Styles knows that for many of his fans, the excitement in seeing him live lies in the little connections he makes with the audience. He brought the house lights up at different points in the evening –waving at particularly enthusiastic fans, congratulating a new lawyer, and trying out his schoolboy French. “Je suis allé au cinéma avec mes copains et ma famille,” he joked at one point – a phrase he’s been repeating during every trip to France for years – while showing off some new vocab. “Sois belle et tais toi,” (“Be pretty and shut up”) he said, pointing at one fan in the balcony. “I’m pretty sure she died,” a fan told me outside later. (The phrase is a reference to a French film).

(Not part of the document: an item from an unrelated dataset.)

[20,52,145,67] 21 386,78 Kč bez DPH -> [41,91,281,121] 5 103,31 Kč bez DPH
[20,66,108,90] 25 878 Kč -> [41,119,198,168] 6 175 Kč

Teasing aside, Styles goes out of his way to foster an inclusive environment at his gigs, emphasising that he feels “honoured” to perform for audiences of “strong women” every night. “Feel free to be whoever you want to be in this room,” he told the crowd, which was littered with rainbow flags and signs reading “Always choose love”. As at all his North American gigs this year, Styles pulled an LGBT flag onto the stage while he was performing. Merchandise emblazoned with the phrase “TREAT PEOPLE WITH KINDNESS” would be nauseating – if it wasn’t for the fact that Styles himself seems to actually live by it.
When the third chant for “Kiwi” showed no signs of dying down, Styles half-laughed and half-sighed. “I’m exhausted,” he grinned, choosing to end instead with “Sign of the Times”. With 15 more dates to play before Christmas across the UK, Europe, Asia and Australia, and another already sold out world tour beginning in March, it’s hard to know when Styles himself will catch a breath. But his insatiable fans show no signs of running out of steam.